Unilateral ureteral obstruction (UUO) leads to interstitial fibrosis of the obstructed kidney, and TGF-beta is considered to play an important role in this fibrotic process. Smad7 has been recently identified as an antagonist of TGF-beta signaling. To investigate whether this novel molecule can be exploited for therapy of renal fibrosis, we determined the effect of exogenous Smad7, introduced by a recombinant adenovirus vector combined with in vivo electroporation (EP), on UUO-induced renal fibrosis in rats. A model of UUO was made in SD rats by ligating their left ureters. The next day, the rats were divided into four groups and adenovirus was injected into the extended pelvic space (two groups received AdCMV-LacZ and two groups received AdCMV-Smad7). Then, EP was performed in one group of AdCMV-LacZ-injected rats and one group of AdCMV-Smad7-injected rats. The renal tissues were obtained 3, 5, 10, and 14 days after the UUO operation. We detected the efficiency of transgene by immunoblots of renal cortical and medullary tissues and immunohistochemical studies for Smad7 and FLAG (the FLAG gene was introduced in the AdCMV-Smad7 as a marker). The renal fibrosis was monitored by histological scoring of Masson stainings. In immunoblotting, both Smad7 and FLAG were clearly detected in the renal medullary tissue of the rats given AdCMV-Smad7 with EP. In contrast, immunoblots of renal cortical tissue did not demonstrate positive bands.

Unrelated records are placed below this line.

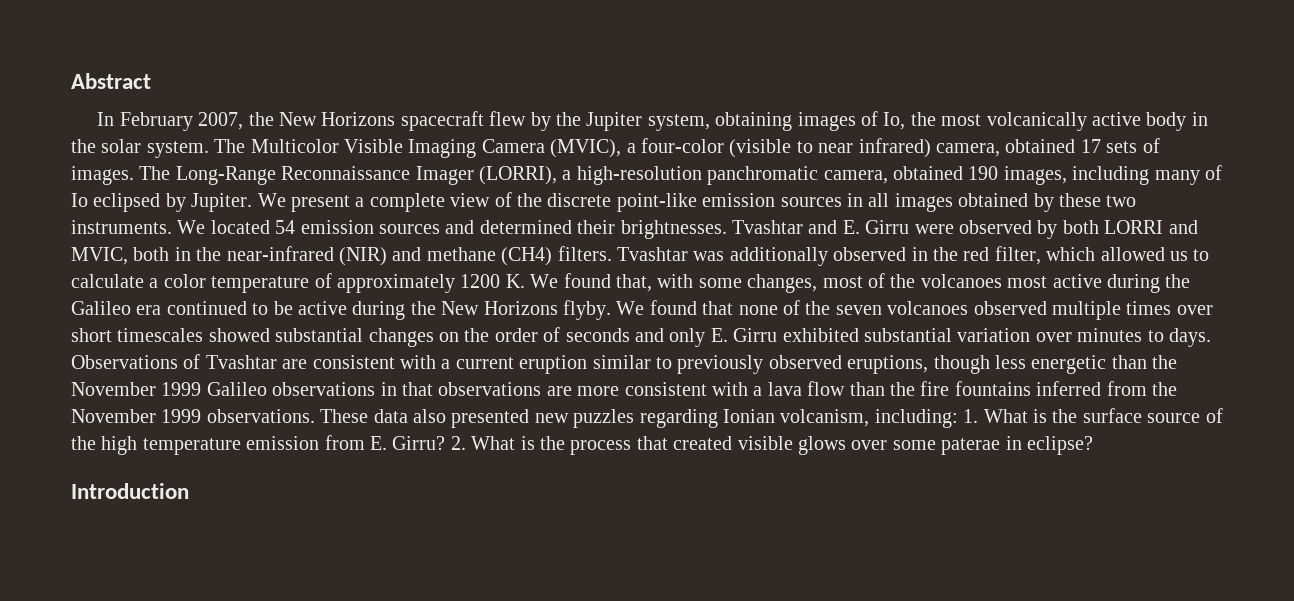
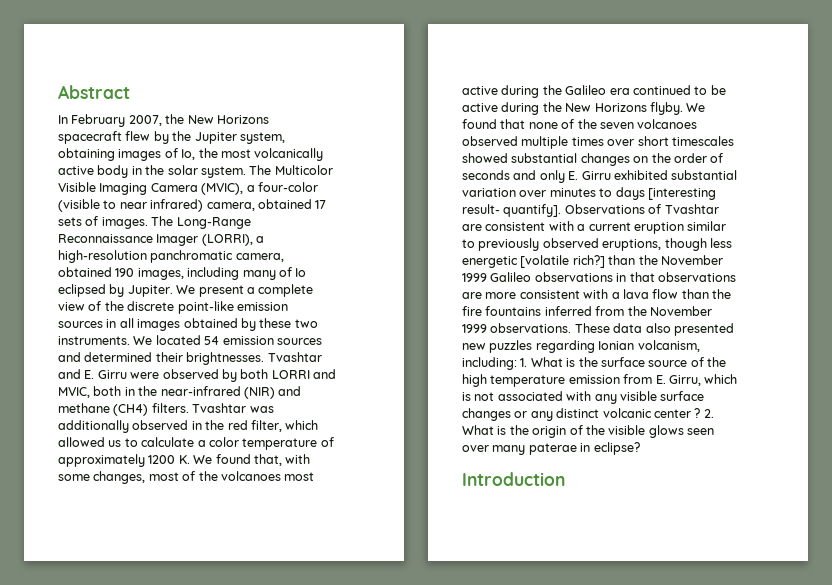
- We found that none of the seven volcanoes observed multiple times over short timescales showed substantial changes on the order of seconds and only E. Girru exhibited substantial variation over minutes to days.
+ We found that none of the seven volcanoes observed multiple times over short timescales showed substantial changes on the order of seconds and only E. Girru exhibited substantial variation over minutes to days [interesting result- quantify].
- Observations of Tvashtar are consistent with a current eruption similar to previously observed eruptions, though less energetic than the November 1999 Galileo observations in that observations are more consistent with a lava flow than the fire fountains inferred from the November 1999 observations.
+ Observations of Tvashtar are consistent with a current eruption similar to previously observed eruptions, though less energetic [volatile rich?] than the November 1999 Galileo observations in that observations are more consistent with a lava flow than the fire fountains inferred from the November 1999 observations.
- These data also presented new puzzles regarding Ionian volcanism, including: 1. What is the surface source of the high temperature emission from E. Girru? 2. What is the process that created visible glows over some paterae in eclipse?
+ These data also presented new puzzles regarding Ionian volcanism, including: 1. What is the surface source of the high temperature emission from E. Girru, which is not associated with any visible surface changes or any distinct volcanic center ? 2. What is the origin of the visible glows seen over many paterae in eclipse?

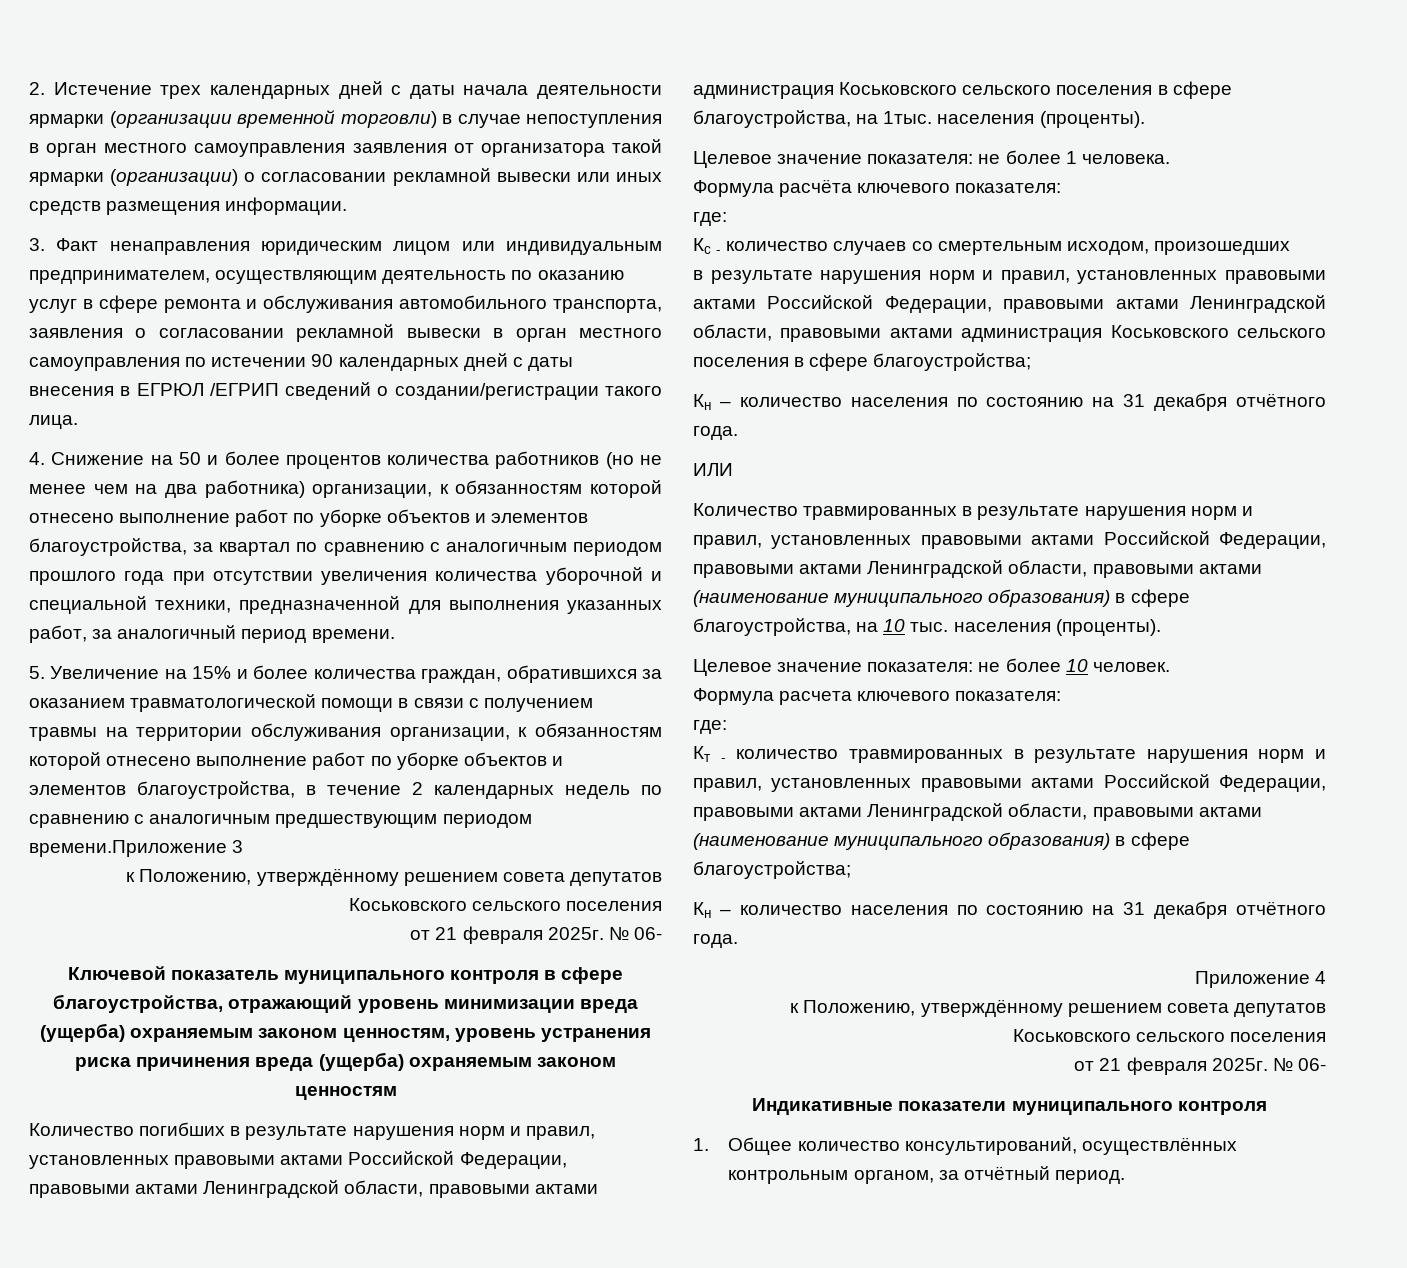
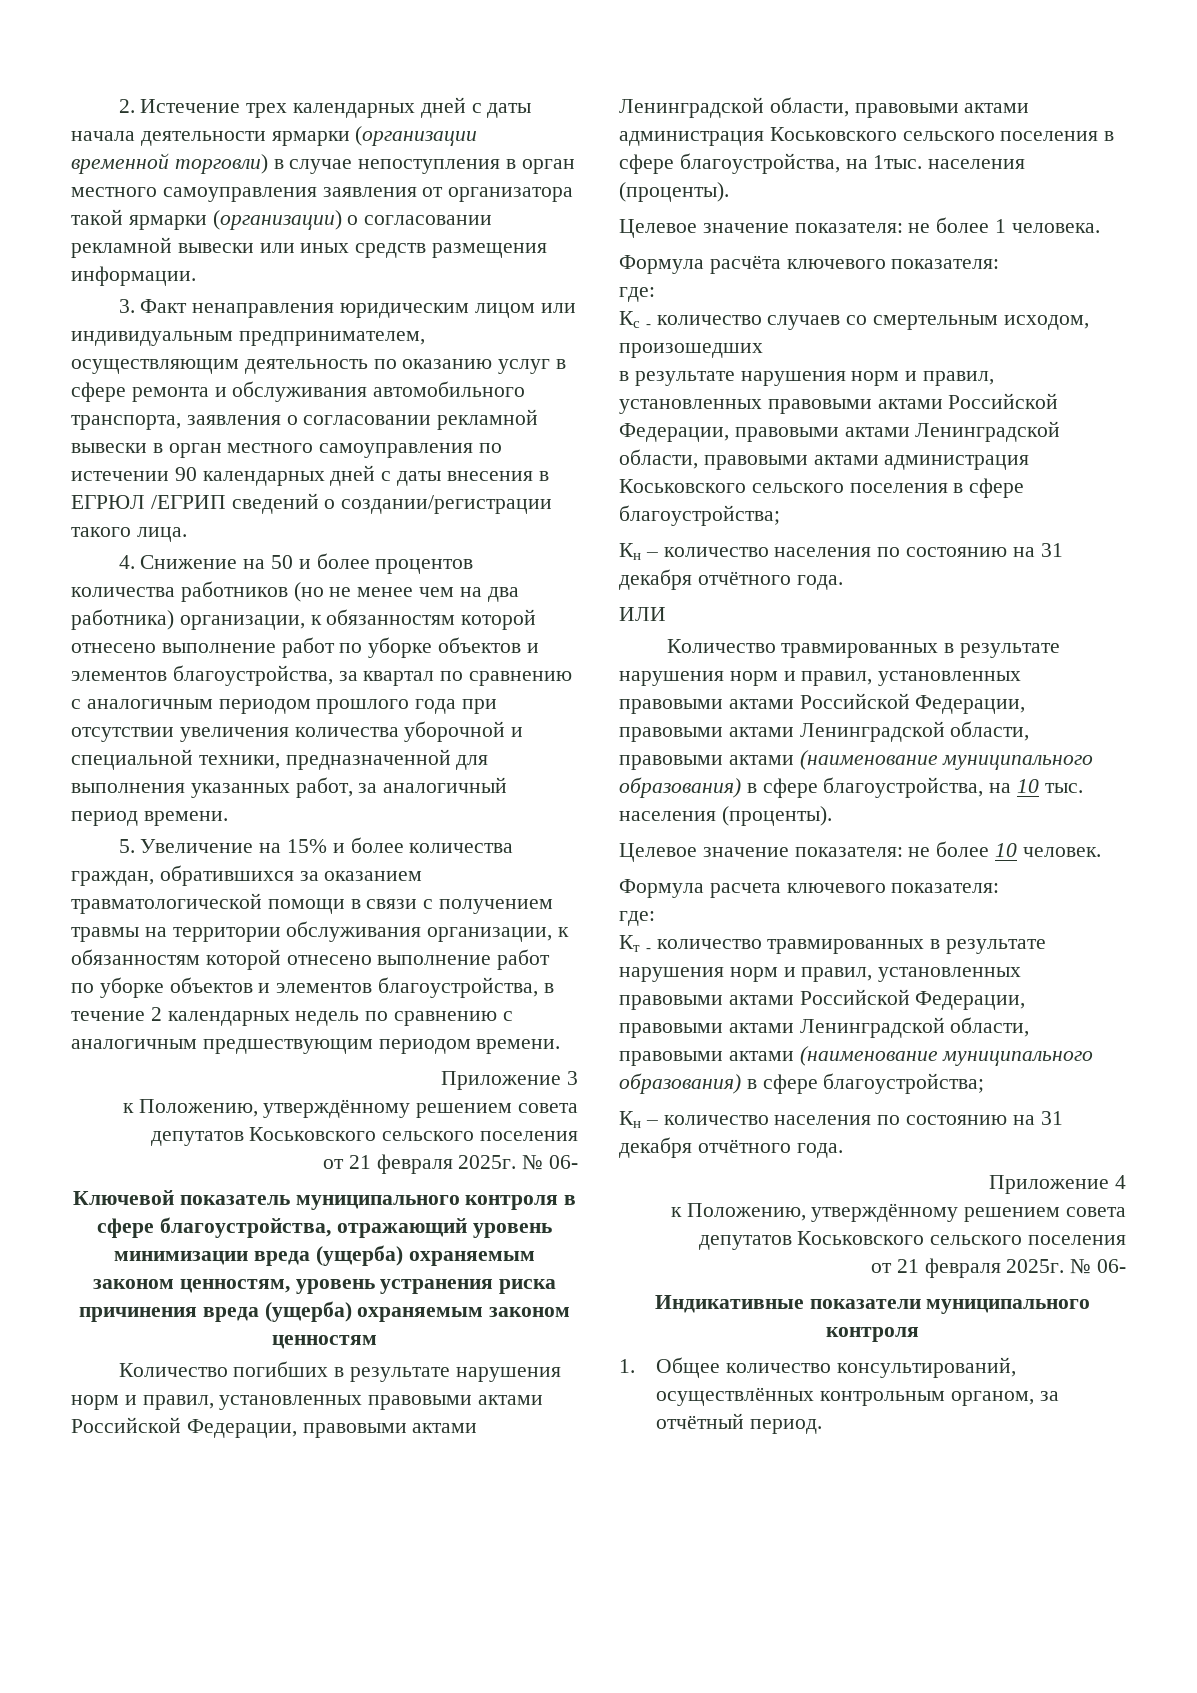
- 5. Увеличение на 15% и более количества граждан, обратившихся за оказанием травматологической помощи в связи с получением травмы на территории обслуживания организации, к обязанностям которой отнесено выполнение работ по уборке объектов и элементов благоустройства, в течение 2 календарных недель по сравнению с аналогичным предшествующим периодом времени.Приложение 3
+ 5. Увеличение на 15% и более количества граждан, обратившихся за оказанием травматологической помощи в связи с получением травмы на территории обслуживания организации, к обязанностям которой отнесено выполнение работ по уборке объектов и элементов благоустройства, в течение 2 календарных недель по сравнению с аналогичным предшествующим периодом времени.
+ Приложение 3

In immunohistological study, Smad7 was stained in the renal medulla in the rats given AdCMV-Smad7 with EP. In the rats given AdCMV-Smad7 without EP, only a weak signal was detected in renal medullary tissue. The rats given AdCMV-Smad7 with EP demonstrated significantly more suppression of renal fibrosis than rats treated with AdCMV-LacZ. The rats treated with AdCMV-Smad7 without EP did not demonstrate significant suppression of renal fibrosis. These data indicate that gene transfer of Smad7 prevents UUO-induced renal fibrosis, suggesting that Smad7 may be applicable for the treatment of renal fibrosis. In vivo electroporation of adenovirus may be a powerful tool for gene delivery in renal tissue.